E ah, ok, o presidente da CBF na época, José Maria Marín, foi preso em 2015, mas como não foi especificamente pelo 7 a 1, não conta.
O fato é que David Luiz, capitão do Brasil no jogo, continuou sendo convocado apesar de estar mal posicionado em todos os gols da Alemanha. Outros dois que falharam, Fernandinho e Marcelo, seguiram na Seleção até entregarem a paçoca na Copa seguinte, contra a Bélgica.
Luiz Felipe Scolari seguiu prestigiado como treinador, apesar dos protestos de torcedores como eu, que fiquei extremamente desgostoso quando ele assumiu o Grêmio, ainda em 2014. Eu achei aquilo inacreditável.
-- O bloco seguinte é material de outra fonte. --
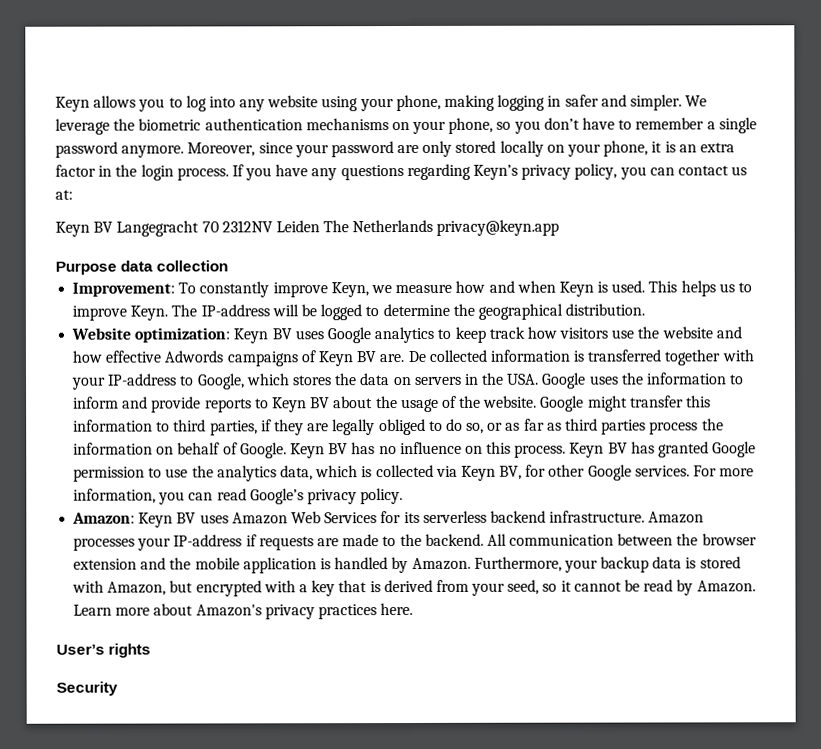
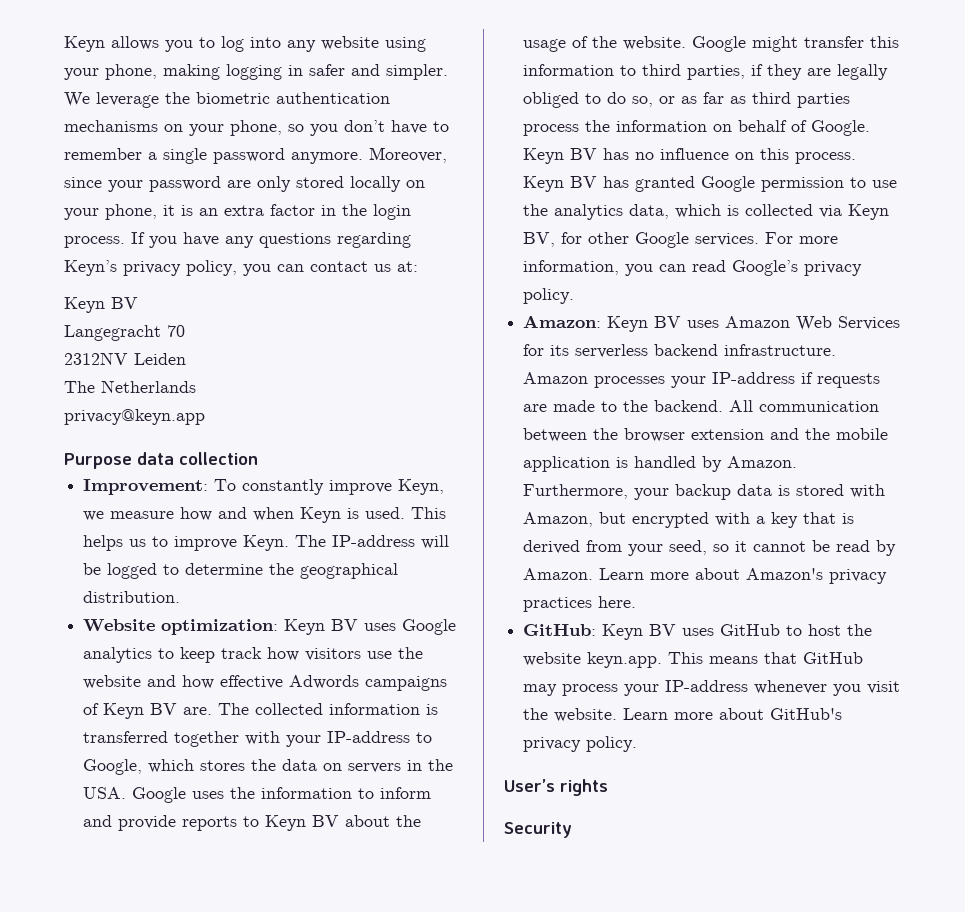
  If you have any questions regarding Keyn’s privacy policy, you can contact us at:
- Keyn BV Langegracht 70 2312NV Leiden The Netherlands privacy@keyn.app
+ Keyn BV
+ Langegracht 70
+ 2312NV Leiden
+ The Netherlands
+ privacy@keyn.app
- De collected information is transferred together with your IP-address to Google, which stores the data on servers in the USA. Google uses the information to inform and provide reports to Keyn BV about the usage of the website.
+ The collected information is transferred together with your IP-address to Google, which stores the data on servers in the USA. Google uses the information to inform and provide reports to Keyn BV about the usage of the website.
+ GitHub: Keyn BV uses GitHub to host the website keyn.app. This means that GitHub may process your IP-address whenever you visit the website. Learn more about GitHub's privacy policy.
Felipão ainda seria campeão em vários clubes brasileiros, menos no Grêmio, e no futebol chinês.
Foram punidos, digamos assim, culpados menores, como Bernard, Hulk e Oscar, que nunca mais voltaram à Seleção. Este último, autor do gol de honra contra a Alemanha, até se exilou na China alguns anos depois.
As escolhas continuaram erradas após o 7 a 1: Dunga voltou ao comando do time, sendo demitido 2 anos depois. Ou seja, jogamos metade de outro ciclo de Copa pela metade. O emocional do time também deu mostras que nunca se recuperou, com eliminações traumáticas nas duas Copas seguintes.
Sério, bicho: pra que sete jogadores no ataque faltando quatro minutos com a gente ganhando de 1 a 0 da Croácia em 2022? Não me conformo até hoje.
O principal legado nefasto, porém, é a neymardependência e o estilo de jogo único, com dois pontas abertos com a perna invertida. Ok, Neymar é de fato o maior craque a surgir no Brasil nos últimos 15 anos, mas atiramos toda uma tradição tática de futebol pela janela. Ele poderia atuar bem também em estilos diferentes, como na própria partida contra a Croácia em 2022.
O fato é que agora ele se aproxima do final da carreira, se é que já não a encerrou indo para a Arábia Saudita. E como a gente fica? Para sempre com esses pontinhas?
Pelo que vimos na Copa América 2024 e a eliminação para o Uruguai, um time de verdade com um treinador brilhante, não vai dar certo.
Bom, talvez alguém tenha que ser preso mesmo.